Data listing:
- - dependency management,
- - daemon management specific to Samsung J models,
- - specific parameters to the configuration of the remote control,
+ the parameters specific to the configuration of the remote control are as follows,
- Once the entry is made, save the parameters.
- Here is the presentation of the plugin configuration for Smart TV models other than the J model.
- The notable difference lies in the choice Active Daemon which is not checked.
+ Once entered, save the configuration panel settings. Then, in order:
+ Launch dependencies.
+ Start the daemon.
---
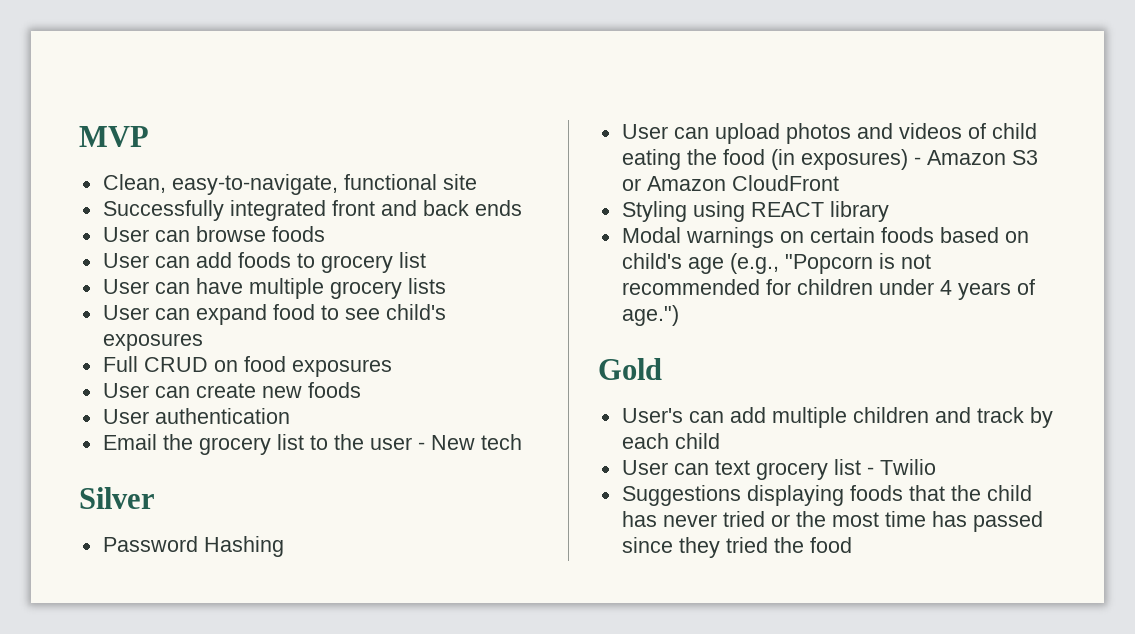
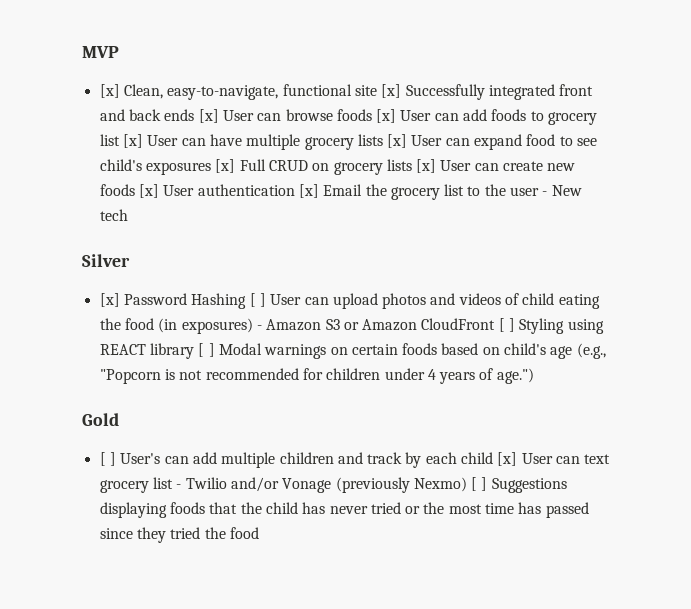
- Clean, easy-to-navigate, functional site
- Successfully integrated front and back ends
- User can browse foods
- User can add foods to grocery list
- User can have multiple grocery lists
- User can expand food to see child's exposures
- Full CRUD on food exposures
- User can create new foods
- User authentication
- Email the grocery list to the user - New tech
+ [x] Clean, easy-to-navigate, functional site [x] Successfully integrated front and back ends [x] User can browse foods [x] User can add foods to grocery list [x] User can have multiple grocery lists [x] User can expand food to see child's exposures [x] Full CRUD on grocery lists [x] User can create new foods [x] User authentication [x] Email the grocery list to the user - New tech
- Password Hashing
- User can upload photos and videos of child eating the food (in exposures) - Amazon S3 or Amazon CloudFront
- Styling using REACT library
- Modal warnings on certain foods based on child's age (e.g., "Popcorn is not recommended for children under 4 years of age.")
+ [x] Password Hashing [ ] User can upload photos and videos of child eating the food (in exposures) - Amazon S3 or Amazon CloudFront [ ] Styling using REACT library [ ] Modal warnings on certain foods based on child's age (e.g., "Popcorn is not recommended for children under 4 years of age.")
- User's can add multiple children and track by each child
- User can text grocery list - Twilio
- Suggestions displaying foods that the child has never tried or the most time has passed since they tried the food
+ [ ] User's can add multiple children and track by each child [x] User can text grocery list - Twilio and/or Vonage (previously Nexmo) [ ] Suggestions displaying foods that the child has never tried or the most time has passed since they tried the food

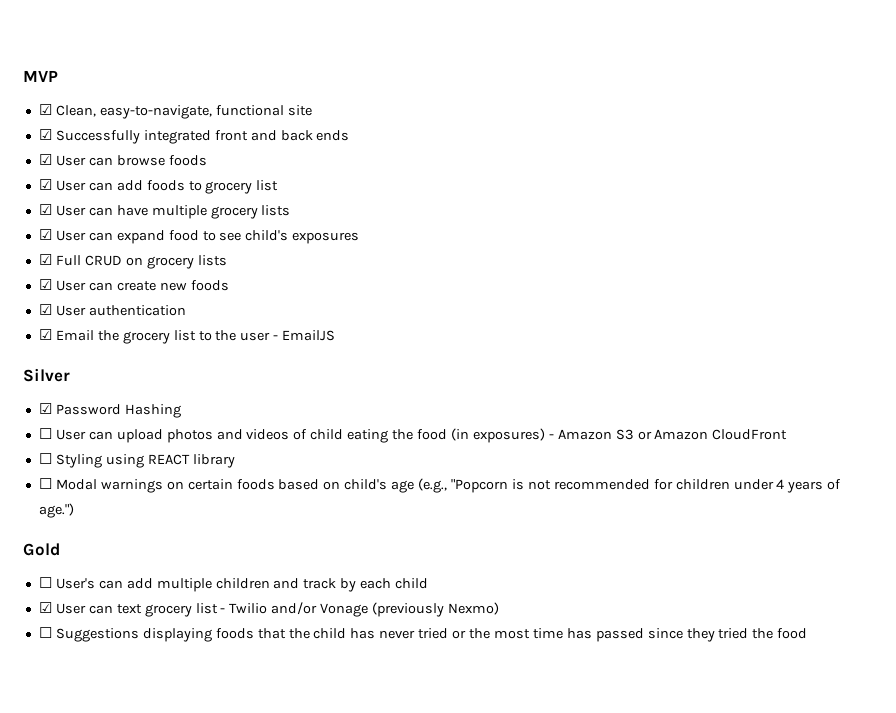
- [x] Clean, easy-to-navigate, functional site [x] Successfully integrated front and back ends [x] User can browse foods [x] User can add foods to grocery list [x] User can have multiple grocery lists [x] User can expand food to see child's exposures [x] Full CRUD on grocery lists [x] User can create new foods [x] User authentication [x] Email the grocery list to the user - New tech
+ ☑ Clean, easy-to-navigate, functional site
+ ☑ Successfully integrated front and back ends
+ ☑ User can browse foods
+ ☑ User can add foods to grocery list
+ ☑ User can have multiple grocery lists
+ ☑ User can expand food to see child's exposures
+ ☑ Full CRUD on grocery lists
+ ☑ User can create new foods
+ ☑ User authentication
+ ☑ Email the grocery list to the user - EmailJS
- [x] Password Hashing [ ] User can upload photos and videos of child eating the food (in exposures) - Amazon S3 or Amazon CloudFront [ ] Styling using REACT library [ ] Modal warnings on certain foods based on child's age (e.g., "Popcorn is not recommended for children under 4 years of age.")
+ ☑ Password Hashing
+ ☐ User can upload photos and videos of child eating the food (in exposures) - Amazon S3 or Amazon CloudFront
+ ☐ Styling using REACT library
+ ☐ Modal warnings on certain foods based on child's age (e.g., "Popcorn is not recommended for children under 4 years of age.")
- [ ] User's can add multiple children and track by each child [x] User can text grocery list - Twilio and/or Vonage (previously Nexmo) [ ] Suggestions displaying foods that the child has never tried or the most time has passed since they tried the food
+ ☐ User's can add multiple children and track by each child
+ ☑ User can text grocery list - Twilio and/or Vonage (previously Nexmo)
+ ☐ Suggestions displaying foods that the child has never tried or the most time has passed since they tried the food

Work to be completed: The entries above hold the needed span. Transcribe exactly the lines from the one with "- - dependency" to the one with "- The notable", both included.

Result of this exercise:
- - dependency management,
- - daemon management specific to Samsung J models,
- - specific parameters to the configuration of the remote control,
+ the parameters specific to the configuration of the remote control are as follows,
- Once the entry is made, save the parameters.
- Here is the presentation of the plugin configuration for Smart TV models other than the J model.
- The notable difference lies in the choice Active Daemon which is not checked.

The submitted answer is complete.